Again, it’s all about dictating coverages: as we said at the top, Dallas looked to respond to 12 personnel with their base defensive personnel (3 linebackers) to protect against the running threat, and Philadelphia exposed their linebackers in coverage.
This is a traditional 3 x 1 formation — I’d call it Trey Left — and most teams would run it out of 11 or even 10 personnel (no tight ends!)
Not Philly: their 12 personnel forces Dallas to keep three linebackers on the field, which leaves Leighton Vander Esch matched up with Goedert at the top of the screen. Carson Wentz sees a match-up he likes here — it’s clearly man coverage, and with one deep safety, Vander Esch will have minimal help to the deep outside.
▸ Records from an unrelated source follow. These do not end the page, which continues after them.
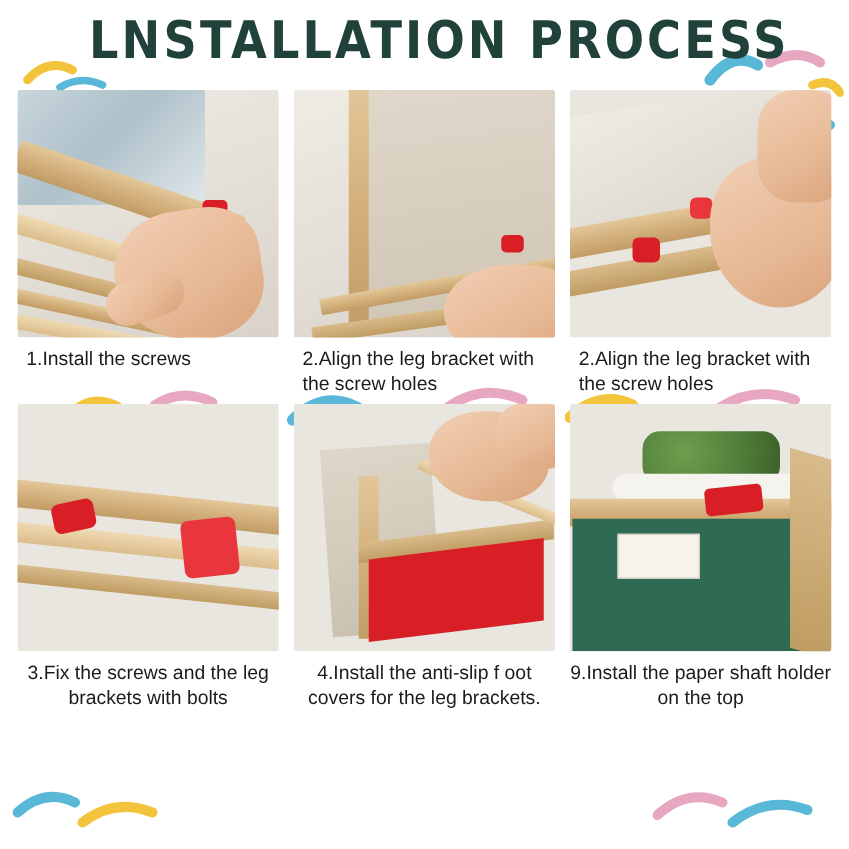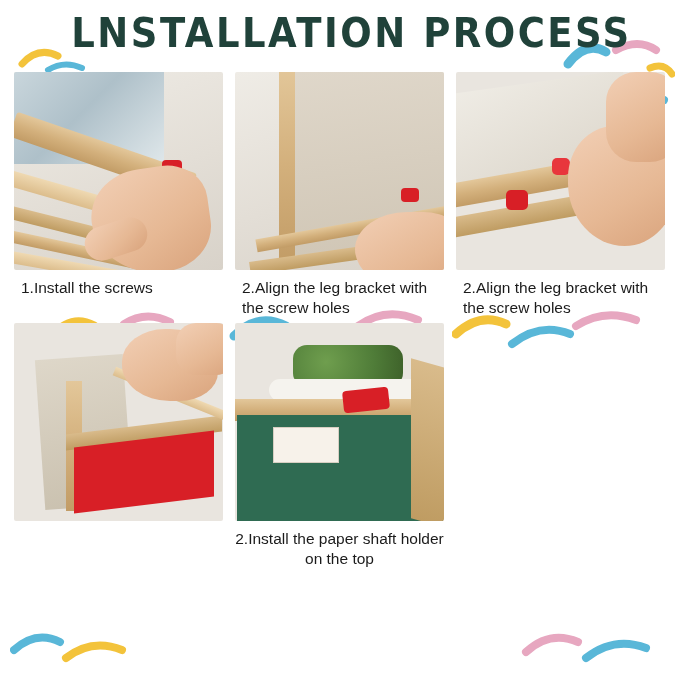"3.Fix the screws and the" div.cell { html: none -> <div> <div> <div></div> <div></div> <div></div> <div></div> <div></div> <div></div> </div> <div>3.Fix the screws and the leg brackets with bolts</div> </div> }
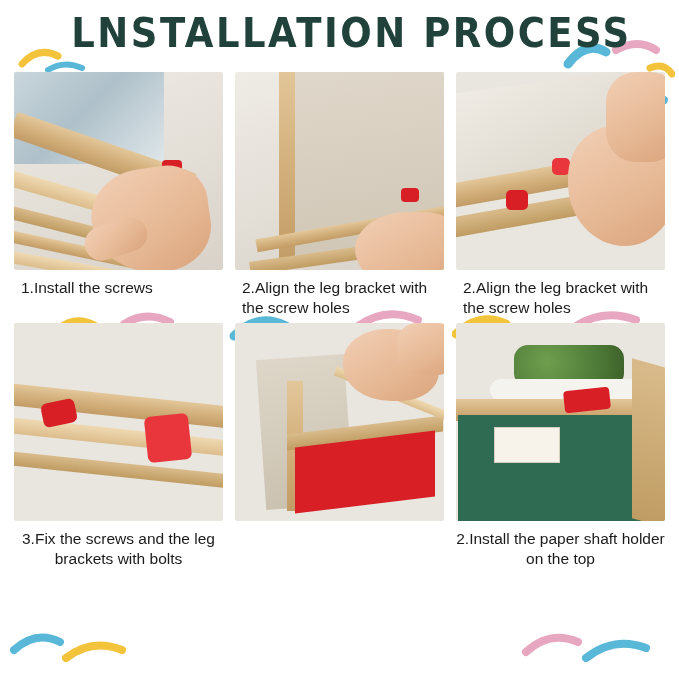"4.Install the anti-slip f oot" div.caption { html: none -> <div>4.Install the anti-slip f oot covers for the leg brackets.</div> }
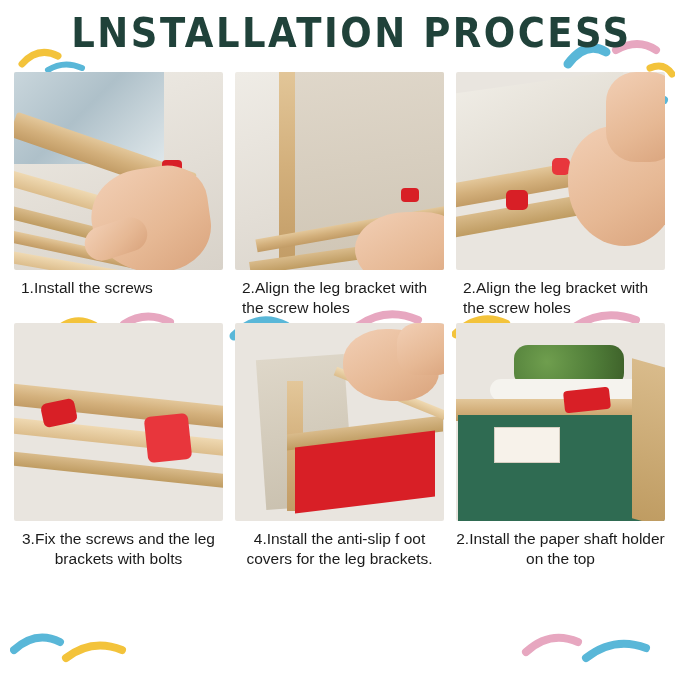"2.Install the paper shaft holder" div.caption { text: 2.Install -> 9.Install }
He checks the call into a shot play for Goedert, who beats Vander Esch off the line of scrimmage and has a step — Carson simply misses the throw.
Same situation, this time in just plain old Ace (no Wing!) — a formation ran almost always out of 11 personnel. The Cowboys have three linebackers on the field, and with the formation set into the boundary, the MIKE linebacker (Jaylon Smith) is forced to come from a poor initial leverage to cover Goedert’s out-breaking route. That’s free money right there — very few linebackers will be able to get connected to Goedert on this route, and then challenge his catch radius and physicality.
These were just the man-beaters: Philadelphia can nickel-and-dime the everliving daylights out of a defense that elects to go zone against their 2 TE sets: Zach Ertz is the best zone-beating tight end in the league, given his understanding of coverages, quick breaks, and physicality when playing with leverage.
Defenses were once built to handle the run from 12 and 21 personnel — slowly, they’ve adapted to defend the pass out of 11 personnel. Doug Pederson, Mike Groh, and Dallas Goedert now have them stuck somewhere in the muddled middle: where the threat of the run is strong and imposing, but the potential for deep passes keeps your secondary on its heels.
If Philadelphia wants to complete this late playoff push, they’ll need to continue sticking opposing defenses snugly between that rock and hard place; they’re one of the few teams — if not the only team — who can. As offenses’ receivers get smaller and faster, the Birds will tote out their supersized wideouts; as teams spread to lighten the box, Philadelphia will load it up with corners without a snowball’s chance against their hellbent rushing attack. They’ll stay ahead of the sticks by running the rock; the passing attack will explode through their mismatch TEs; and the Super Bowl Champions will look to threaten once more.